__What to do__:
Retype the listing exactly. Leave out the images.

__Records shown__:
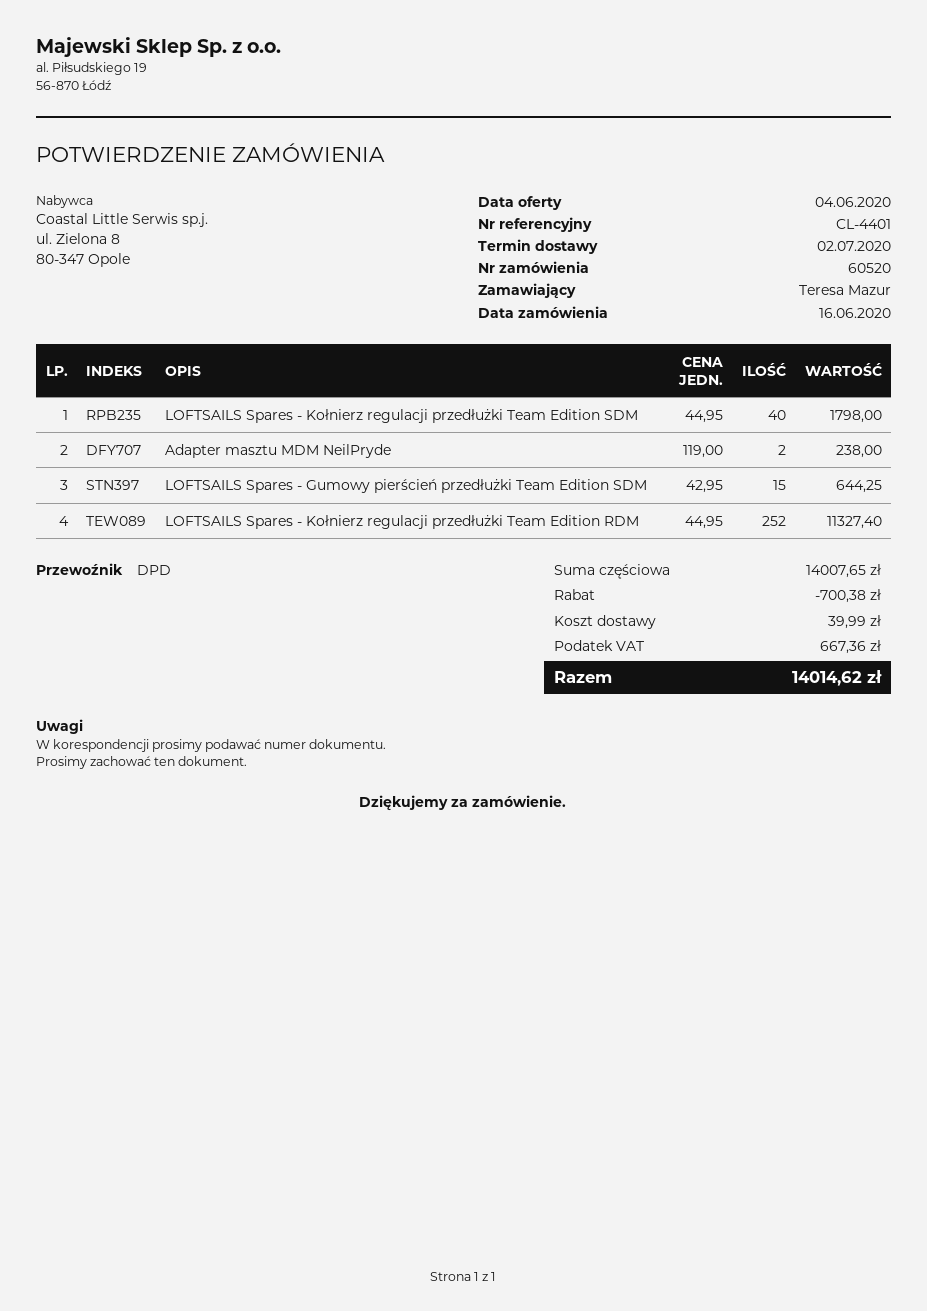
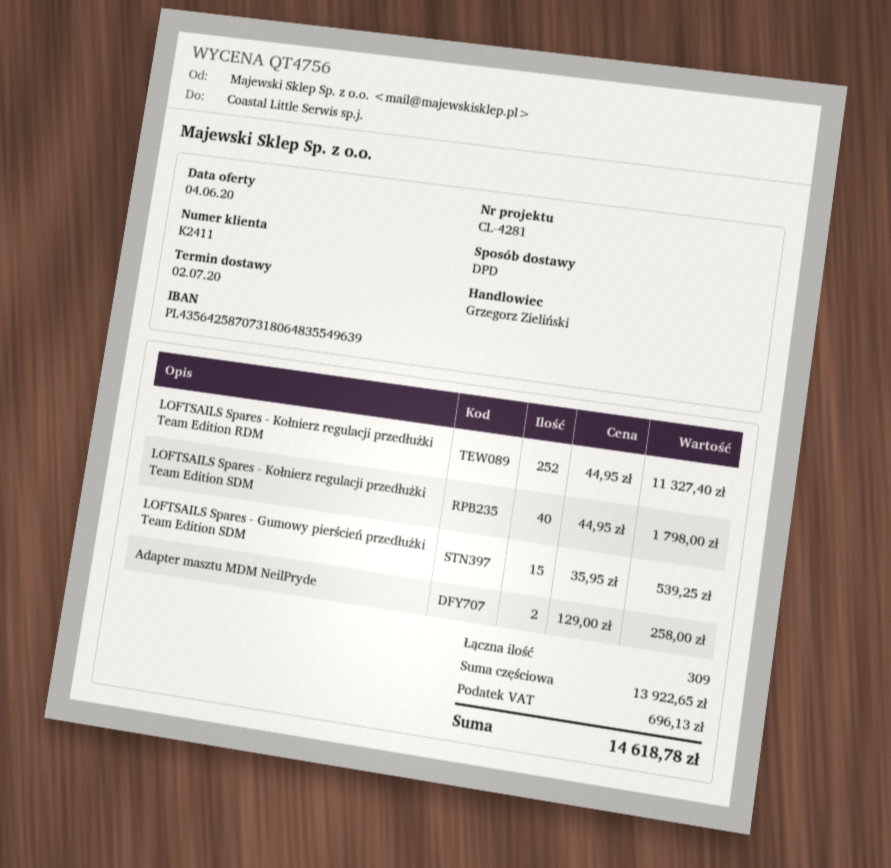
reference: CL-4401 -> CL-4281
Adapter masztu MDM NeilPryde: 2 x 119.00 = 238.00 -> 2 x 129.00 = 258.00
LOFTSAILS Spares - Gumowy pierścień przedłużki Team Edition SDM: 15 x 42.95 = 644.25 -> 15 x 35.95 = 539.25
subtotal: 14007.65 -> 13922.65
discount: 700.38 -> none
shipping: 39.99 -> none
tax: 667.36 -> 696.13
total: 14014.62 -> 14618.78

__Task output__:
reference: CL-4401 -> CL-4281
Adapter masztu MDM NeilPryde: 2 x 119.00 = 238.00 -> 2 x 129.00 = 258.00
LOFTSAILS Spares - Gumowy pierścień przedłużki Team Edition SDM: 15 x 42.95 = 644.25 -> 15 x 35.95 = 539.25
subtotal: 14007.65 -> 13922.65
discount: 700.38 -> none
shipping: 39.99 -> none
tax: 667.36 -> 696.13
total: 14014.62 -> 14618.78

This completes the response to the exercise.